Top of Input for this task
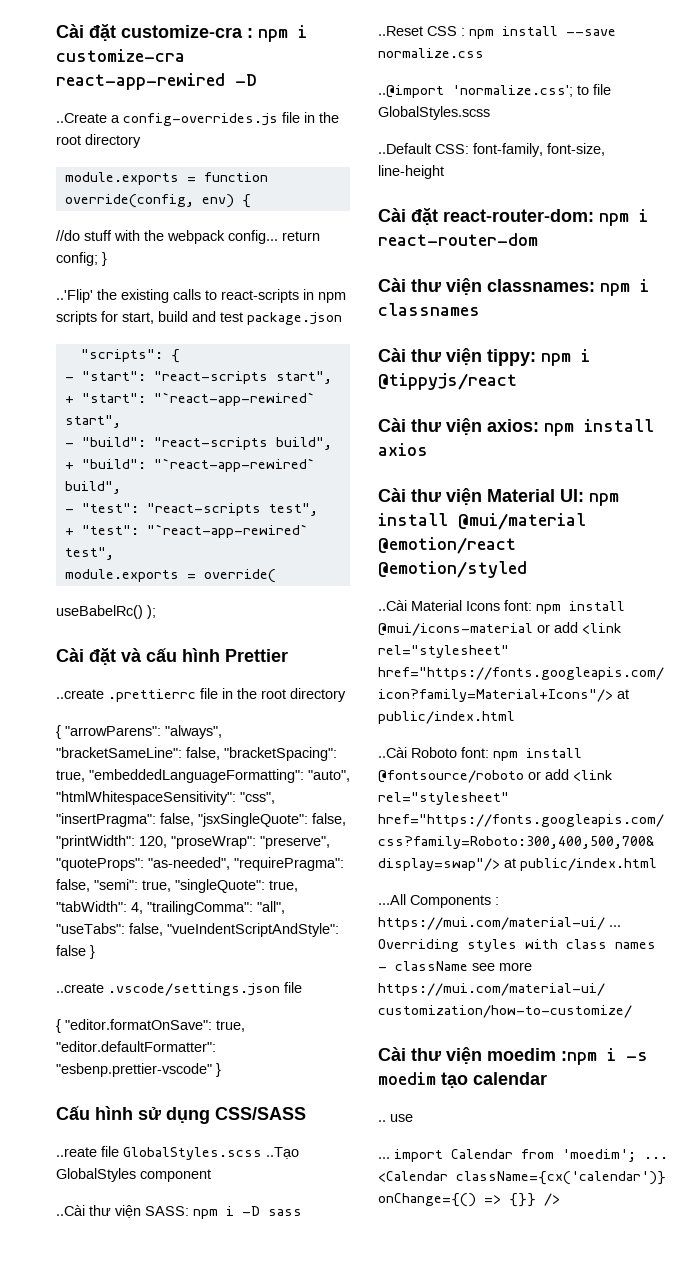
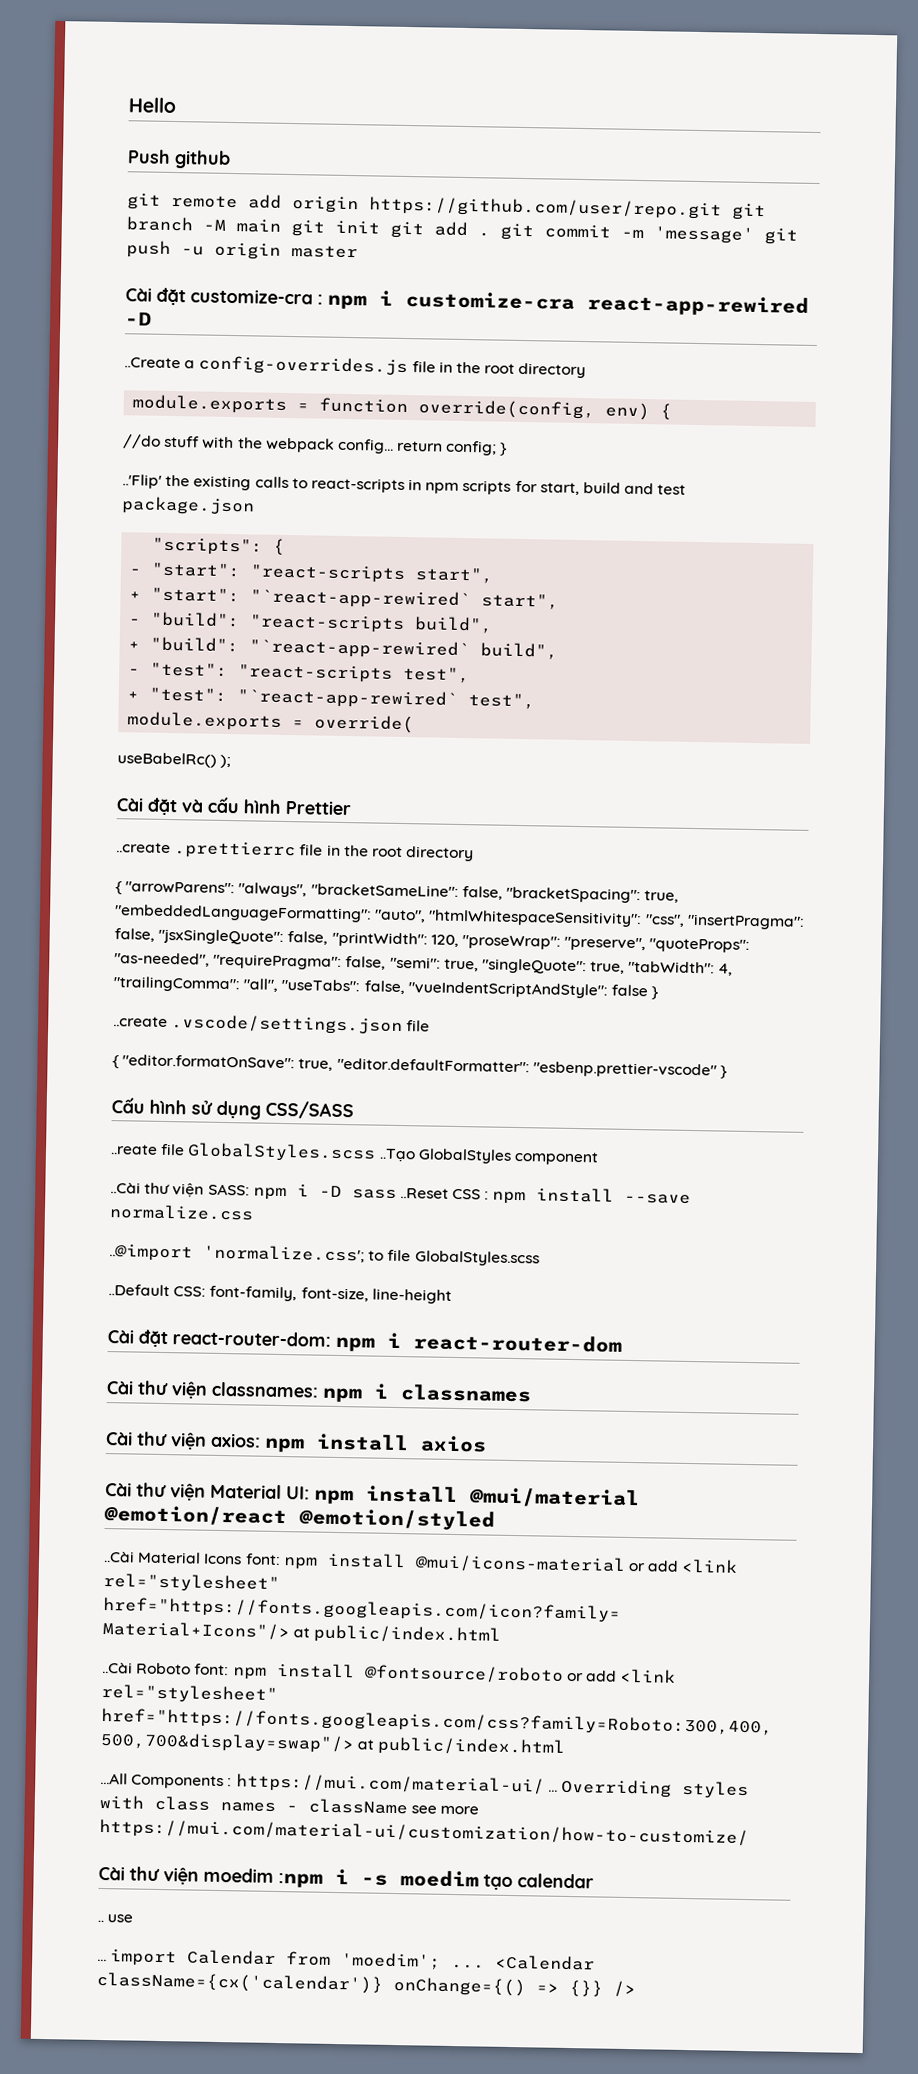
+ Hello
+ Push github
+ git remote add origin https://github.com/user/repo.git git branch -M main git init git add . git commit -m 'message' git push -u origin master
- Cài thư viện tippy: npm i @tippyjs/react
Bottom of Input for this task
Top of Input for this task
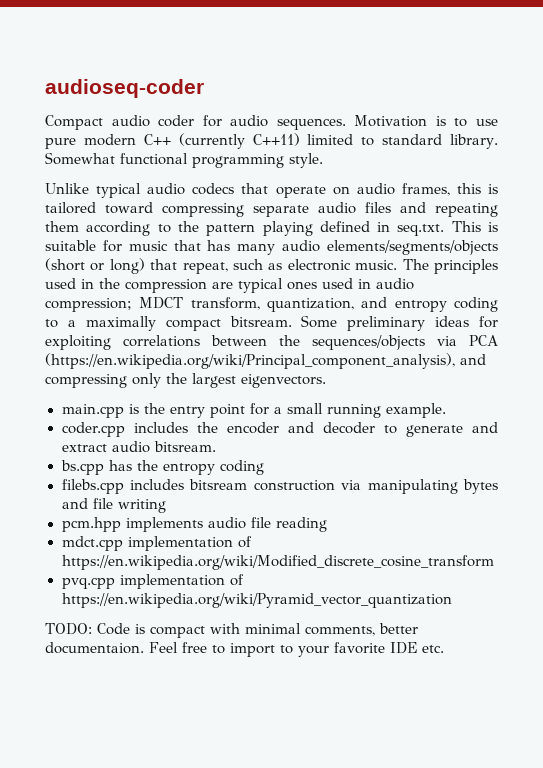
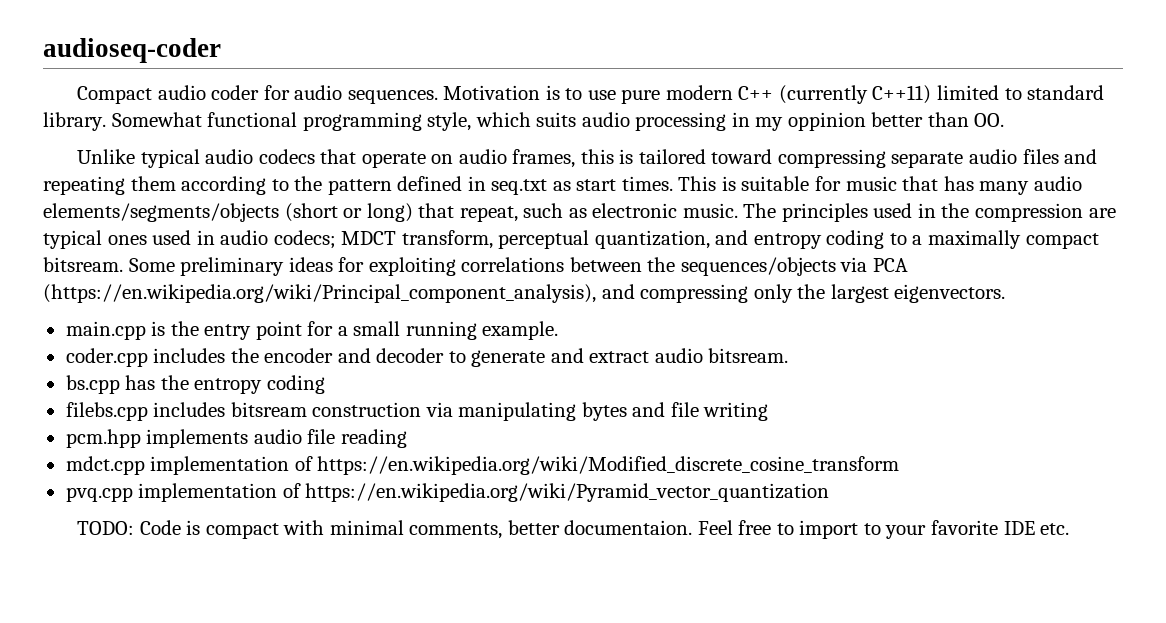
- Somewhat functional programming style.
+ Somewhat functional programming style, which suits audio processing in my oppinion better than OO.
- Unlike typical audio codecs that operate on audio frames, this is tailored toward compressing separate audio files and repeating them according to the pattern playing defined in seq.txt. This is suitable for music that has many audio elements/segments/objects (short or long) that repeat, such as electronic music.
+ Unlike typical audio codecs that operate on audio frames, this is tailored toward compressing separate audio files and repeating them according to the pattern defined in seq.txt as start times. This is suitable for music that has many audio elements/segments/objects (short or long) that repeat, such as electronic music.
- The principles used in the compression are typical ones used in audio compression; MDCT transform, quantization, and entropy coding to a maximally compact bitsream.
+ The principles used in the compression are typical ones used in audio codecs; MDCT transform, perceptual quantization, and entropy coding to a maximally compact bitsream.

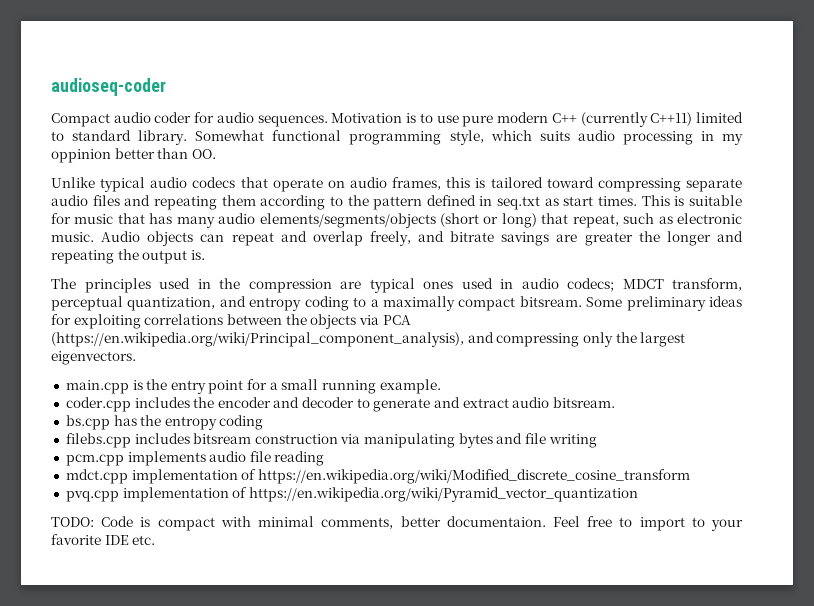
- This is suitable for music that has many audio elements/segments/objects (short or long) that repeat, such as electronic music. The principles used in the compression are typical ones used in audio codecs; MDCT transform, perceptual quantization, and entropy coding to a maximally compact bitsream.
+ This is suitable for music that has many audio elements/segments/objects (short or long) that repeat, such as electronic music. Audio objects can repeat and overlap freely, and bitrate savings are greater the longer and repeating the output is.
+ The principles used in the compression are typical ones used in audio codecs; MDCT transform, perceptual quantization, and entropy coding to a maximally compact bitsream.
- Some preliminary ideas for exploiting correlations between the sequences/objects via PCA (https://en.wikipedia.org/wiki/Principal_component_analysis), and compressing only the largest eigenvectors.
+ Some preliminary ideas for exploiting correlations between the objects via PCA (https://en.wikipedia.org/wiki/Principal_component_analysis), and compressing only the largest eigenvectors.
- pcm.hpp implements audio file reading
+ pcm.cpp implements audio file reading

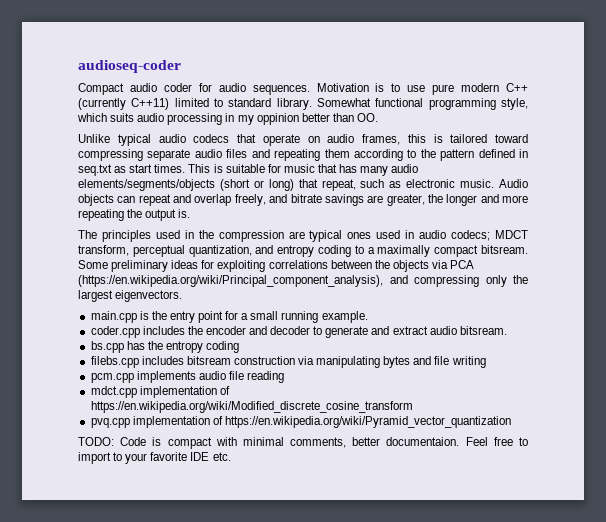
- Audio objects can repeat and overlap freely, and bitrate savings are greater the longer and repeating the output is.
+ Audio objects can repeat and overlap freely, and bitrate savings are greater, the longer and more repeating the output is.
Bottom of Input for this task
In the listing above, find the line containing "between the objects" and the line containing "- Audio objects", then output those two lines and everything between them exactly as written, without the images.

+ Some preliminary ideas for exploiting correlations between the objects via PCA (https://en.wikipedia.org/wiki/Principal_component_analysis), and compressing only the largest eigenvectors.
- pcm.hpp implements audio file reading
+ pcm.cpp implements audio file reading

- Audio objects can repeat and overlap freely, and bitrate savings are greater the longer and repeating the output is.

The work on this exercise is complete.